Transcribe every entry word for word, but drop the pictures.

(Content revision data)
[Start of Attachment]

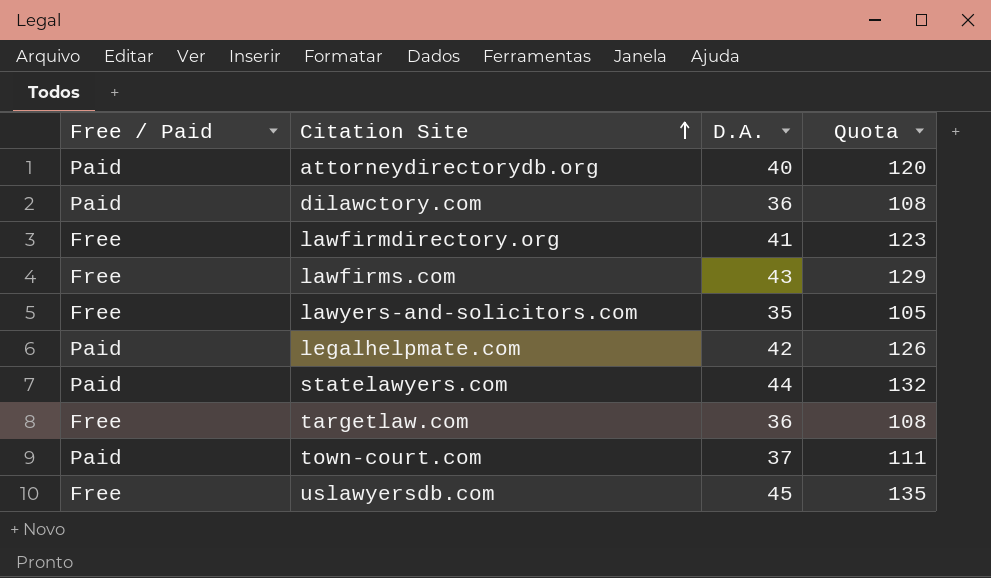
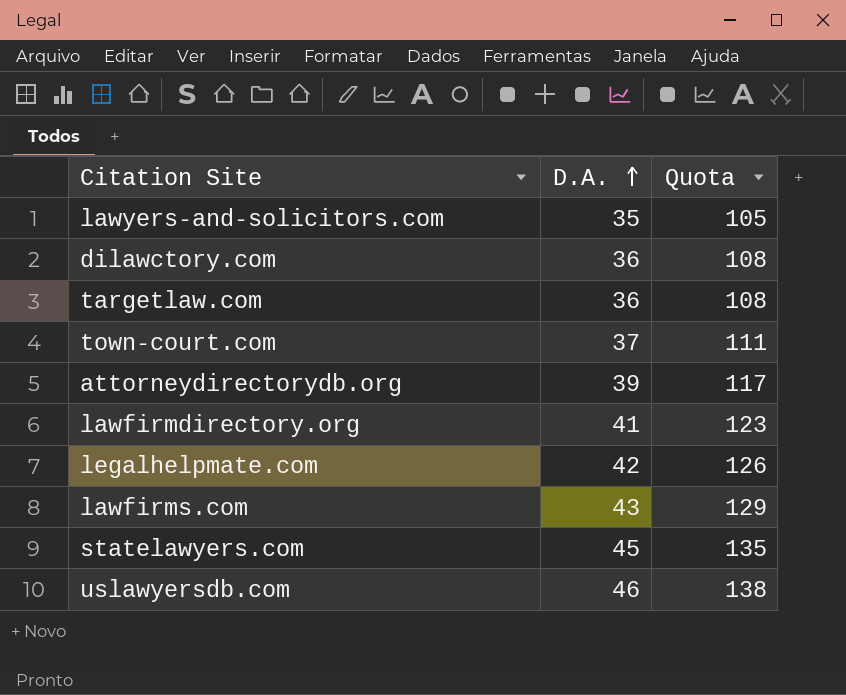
row order: Citation Site ascending -> D.A. ascending
column Free / Paid | position: 1 -> none
attorneydirectorydb.org | D.A.: 40 -> 39
attorneydirectorydb.org | Quota: 120 -> 117
statelawyers.com | D.A.: 44 -> 45
statelawyers.com | Quota: 132 -> 135
uslawyersdb.com | D.A.: 45 -> 46
uslawyersdb.com | Quota: 135 -> 138

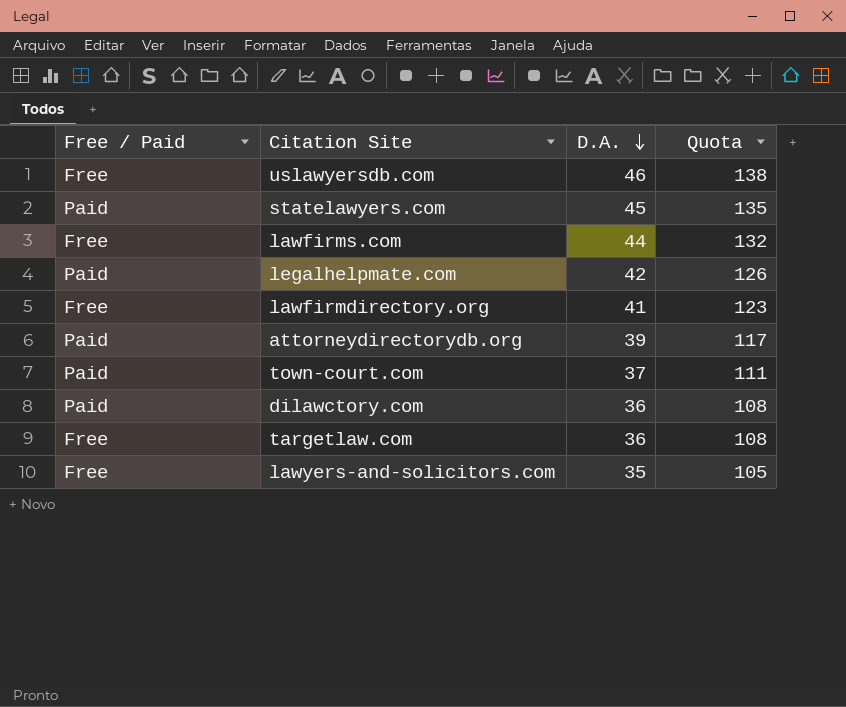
row order: D.A. ascending -> D.A. descending
column Free / Paid | position: none -> 1
lawfirms.com | D.A.: 43 -> 44
lawfirms.com | Quota: 129 -> 132

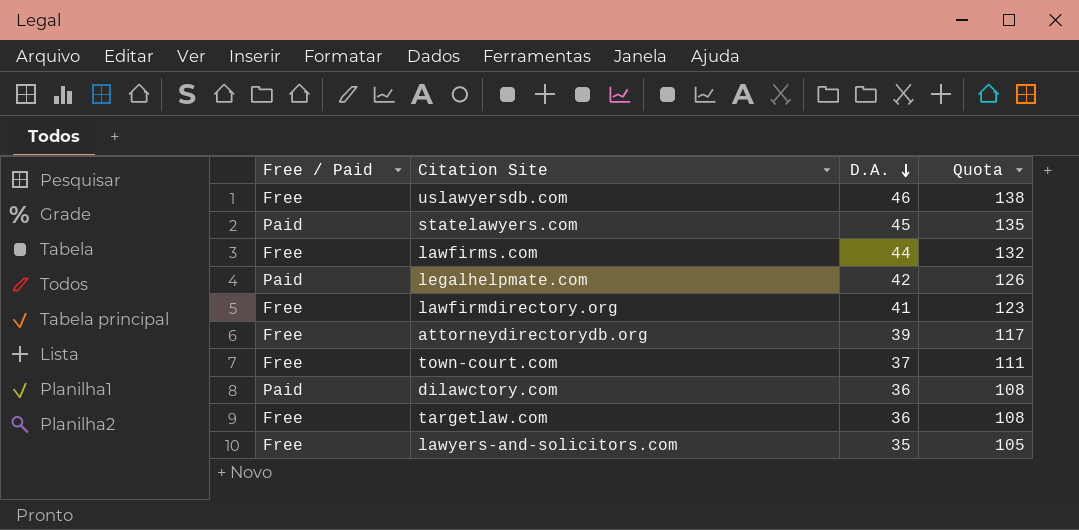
attorneydirectorydb.org | Free / Paid: Paid -> Free
town-court.com | Free / Paid: Paid -> Free

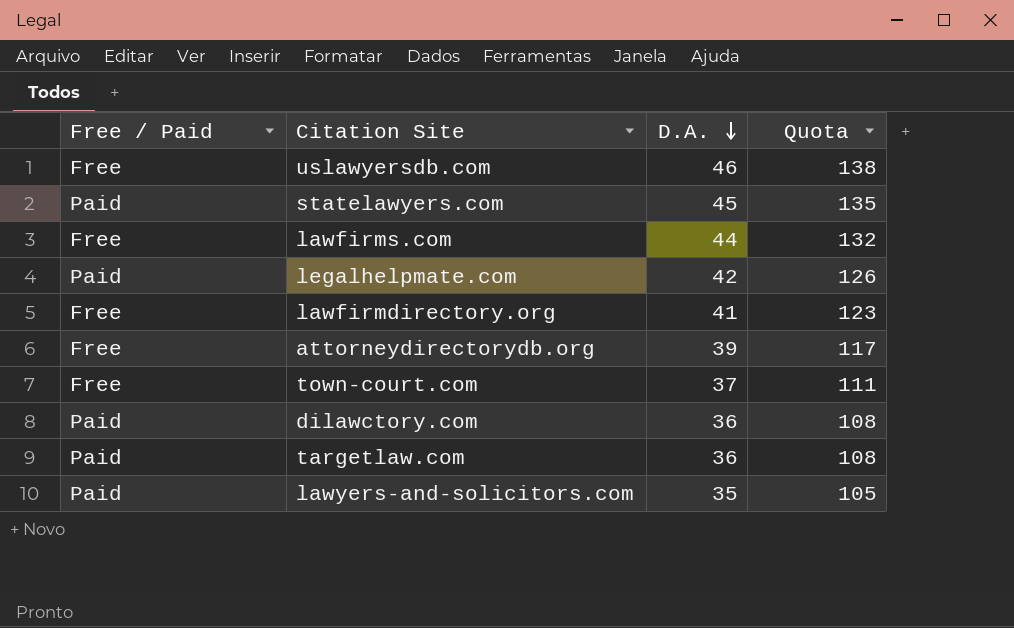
targetlaw.com | Free / Paid: Free -> Paid
lawyers-and-solicitors.com | Free / Paid: Free -> Paid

[End of Attachment]

> _ANSWER TO THIS PROBLEM_
row order: Citation Site ascending -> D.A. ascending
column Free / Paid | position: 1 -> none
attorneydirectorydb.org | D.A.: 40 -> 39
attorneydirectorydb.org | Quota: 120 -> 117
statelawyers.com | D.A.: 44 -> 45
statelawyers.com | Quota: 132 -> 135
uslawyersdb.com | D.A.: 45 -> 46
uslawyersdb.com | Quota: 135 -> 138

row order: D.A. ascending -> D.A. descending
column Free / Paid | position: none -> 1
lawfirms.com | D.A.: 43 -> 44
lawfirms.com | Quota: 129 -> 132

attorneydirectorydb.org | Free / Paid: Paid -> Free
town-court.com | Free / Paid: Paid -> Free

targetlaw.com | Free / Paid: Free -> Paid
lawyers-and-solicitors.com | Free / Paid: Free -> Paid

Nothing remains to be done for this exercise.